In 2010, the company completed a $170 million credit facility for its buyout by GTCR Golder Rauner LLC comprised of a $145 million term loan and a $25 million revolver and priced at Libor plus 550 basis points with a 2% Libor floor. The debt was sold at an original issue discount of 97 and the term loan included call protection of 102 in year one and 101 in year two against refinancings and repricings.

ATI Physical Therapy is a Bolingbrook, Ill.-based rehabilitation provider.

Mondrian plans term B

Also on the topic of upcoming deals, Mondrian Investment Partners has scheduled a bank meeting for Tuesday morning to launch a proposed $500 million senior secured term loan B, according to a market source, who said that further details on the transaction are not yet available.

Morgan Stanley & Co.
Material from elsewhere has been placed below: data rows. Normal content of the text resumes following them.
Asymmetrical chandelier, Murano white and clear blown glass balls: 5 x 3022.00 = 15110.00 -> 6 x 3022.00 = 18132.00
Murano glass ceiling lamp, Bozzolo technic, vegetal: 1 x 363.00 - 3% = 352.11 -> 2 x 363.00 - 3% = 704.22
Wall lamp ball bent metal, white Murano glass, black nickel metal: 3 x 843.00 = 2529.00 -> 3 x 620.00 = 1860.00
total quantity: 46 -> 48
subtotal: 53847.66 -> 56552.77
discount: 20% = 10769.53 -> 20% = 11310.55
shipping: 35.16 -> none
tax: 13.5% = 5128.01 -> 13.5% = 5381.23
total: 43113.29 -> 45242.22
Inc. and Deutsche Bank Securities Inc. are the lead banks on the deal.

Mondrian is a money manager with offices in London and Philadelphia.
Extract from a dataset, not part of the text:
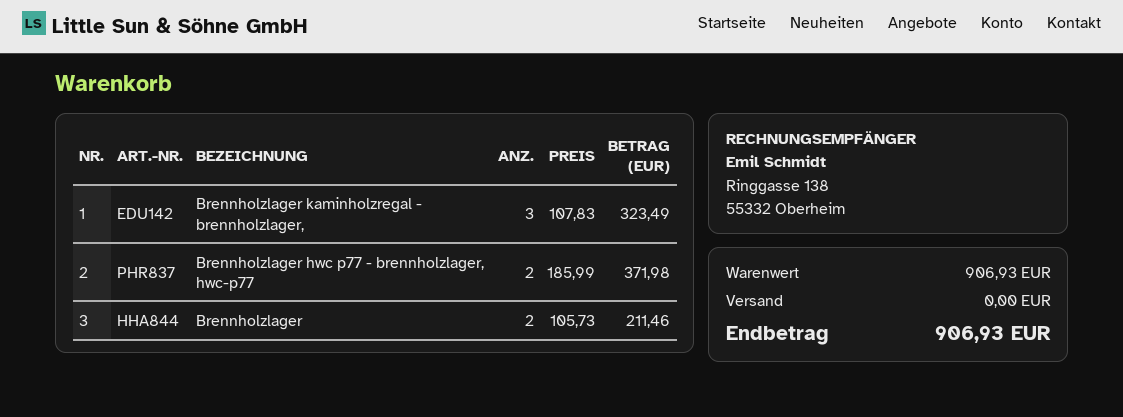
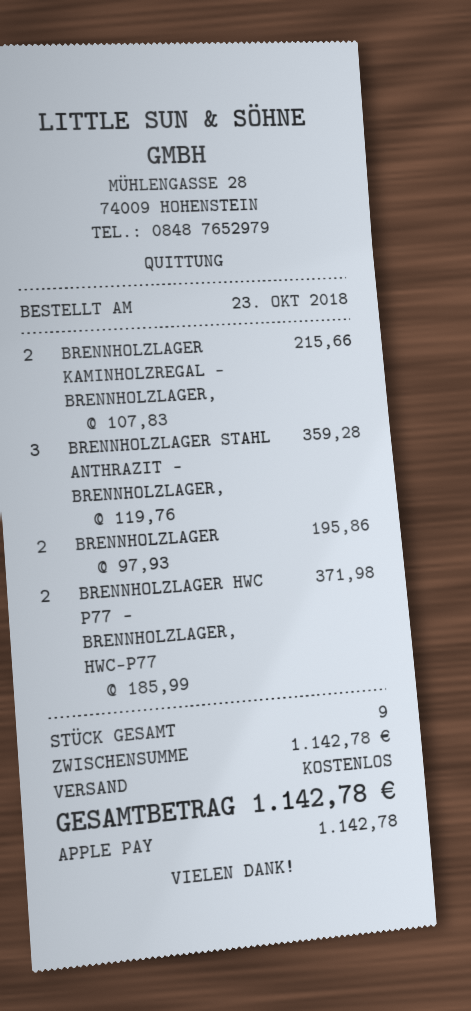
Brennholzlager kaminholzregal - brennholzlager,: 3 x 107.83 = 323.49 -> 2 x 107.83 = 215.66
Brennholzlager: 2 x 105.73 = 211.46 -> 2 x 97.93 = 195.86
BRENNHOLZLAGER STAHL ANTHRAZIT - BRENNHOLZLAGER,: none -> 3 x 119.76 = 359.28
subtotal: 906.93 -> 1142.78
total: 906.93 -> 1142.78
U.S. HealthWorks fills out

U.S. HealthWorks Medical Group's credit facility was oversubscribed by Friday's commitment deadline at recently modified terms, and it is expected that allocations will go out during the week of June 13, according to a market source.

The deal is wrapping as a $20 million five-year revolver and a $120 million five-year first-lien term loan B, both priced at Libor plus 475 bps with a 1.5% Libor floor and an original issue discount of 99, and a $65 million second-lien term loan priced at Libor plus 900 bps with a 1.5% Libor floor and an original issue discount of 981/2.

By comparison, the facility was originally launched as a $25 million revolver and a $150 million first-lien term loan B, both talked at Libor plus 425 bps with a 1.5% floor and a discount of 99, and a $50 million second-lien term loan talked at Libor plus 800 bps with a 1.5% floor and a discount of 98 to 99.

U.S. HealthWorks protection

U.S. HealthWorks' first-lien term loan B has 101 soft call protection for one year that was added during syndication, and the second-lien term loan has call protection of 103 in year one, 102 in year two and 101 in year three.

GE Capital Markets is the lead bank on the $205 million credit facility.

Proceeds will be used refinance existing debt and redeem preferred equity.

U.S. HealthWorks is a Valencia, Calif.-based provider of health care for on-the-job injuries and urgent care.